Last November, ASIC initiated civil penalty proceedings against United Super Pty Ltd, the trustee of troubled industry fund Cbus, alleging delays in processing death benefit and total and permanent disability (TPD) claims affecting more than 10,000 members and claimants. 

ASIC alleged total and permanent disability insurance claims took over 90 days to be processed. 

Coalition Senator and key super sector critic Andrew Bragg dragged CEO Kristian Fok and chair Wayne Swan before a senate committee late last year to scrutinise the fund’s member outcomes, with Fok and Swan effectively passed the buck to their external service providers. 
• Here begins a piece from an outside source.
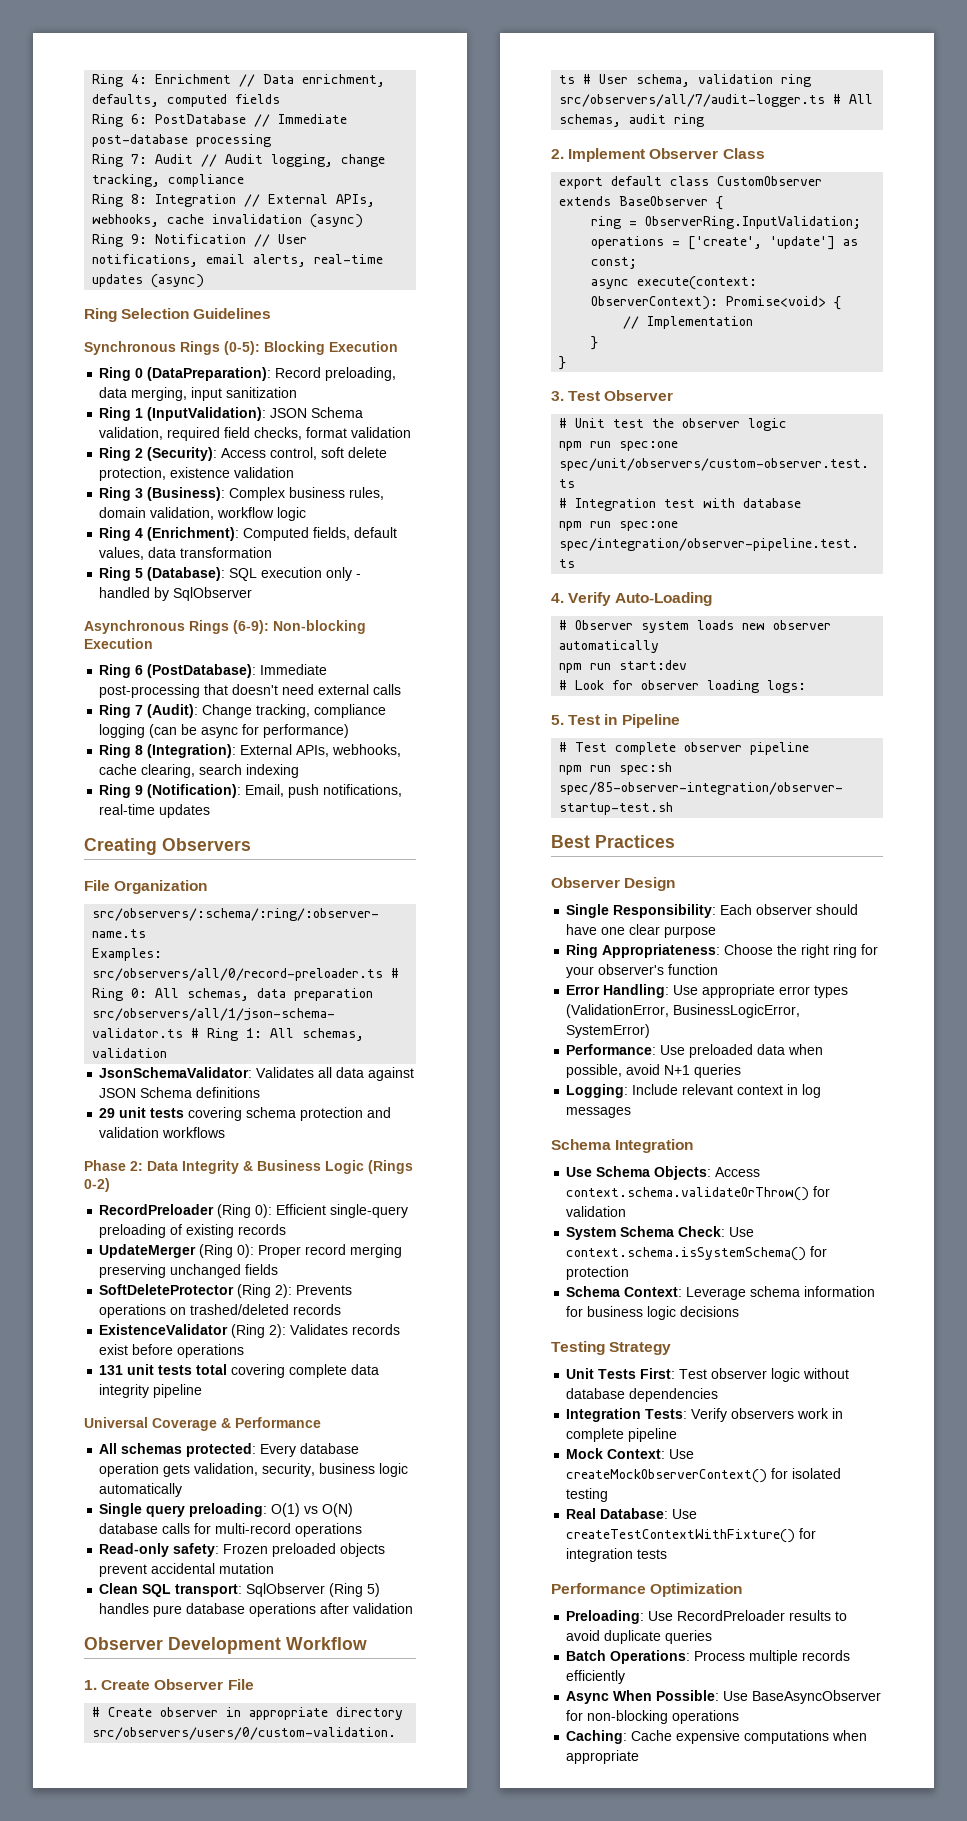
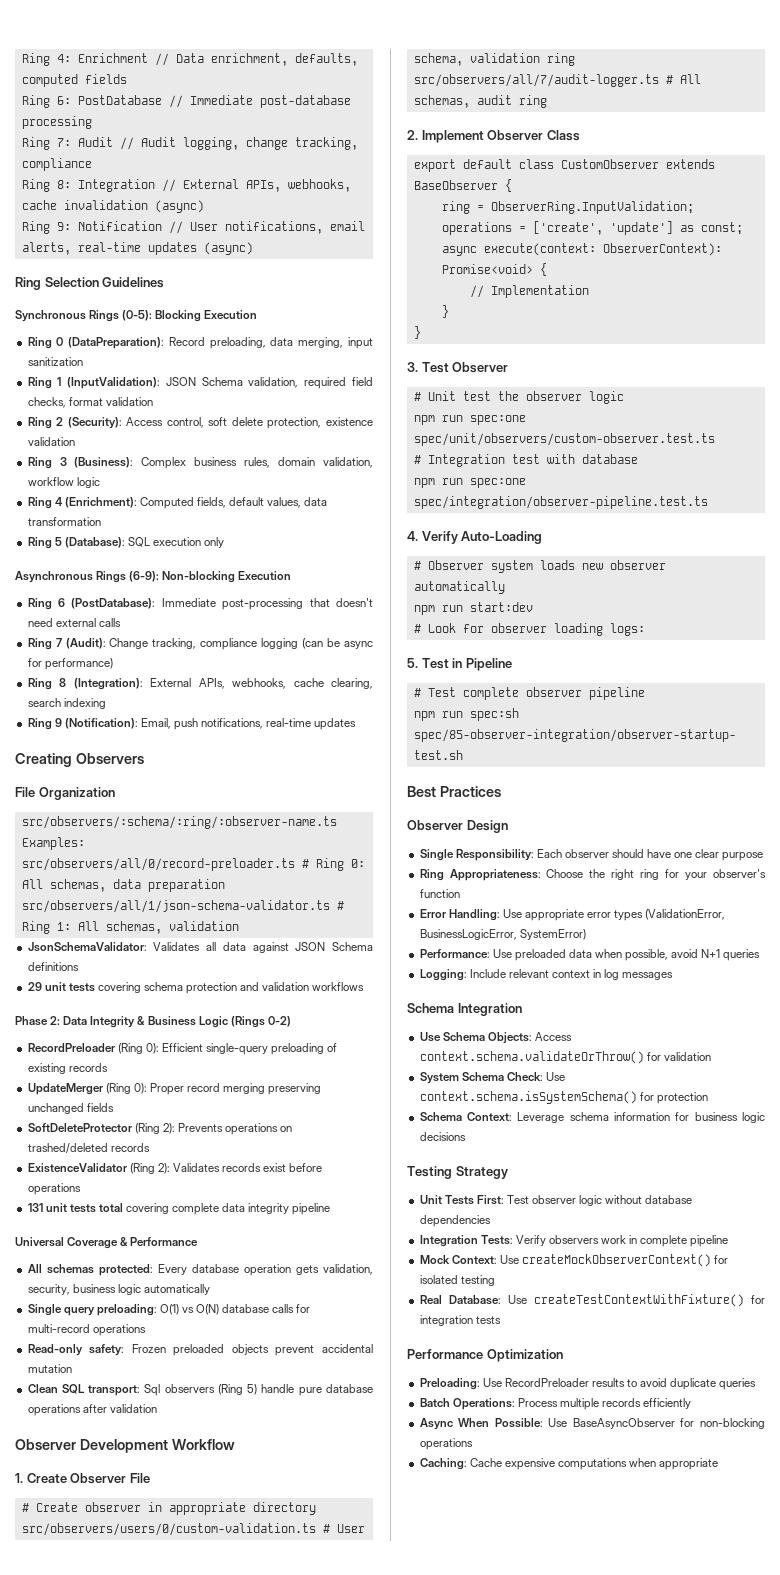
- Ring 5 (Database): SQL execution only - handled by SqlObserver
+ Ring 5 (Database): SQL execution only
- Clean SQL transport: SqlObserver (Ring 5) handles pure database operations after validation
+ Clean SQL transport: Sql observers (Ring 5) handle pure database operations after validation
“We are not the only fund that has a challenge with a third-party provider and has delays in the processing of insurance claims,” Swan told the Senate last November. 

“This is also an issue elsewhere in the industry, but in saying that we accept complete accountability for the outcomes.”  

Having gone largely unscathed in comparison to the retail superannuation and advice sector during the Hayne royal commission, Professional Planner reported at the end of last year that industry funds are “war gaming” a potential royal commission that could happen if a Coalition government is formed in the impending election.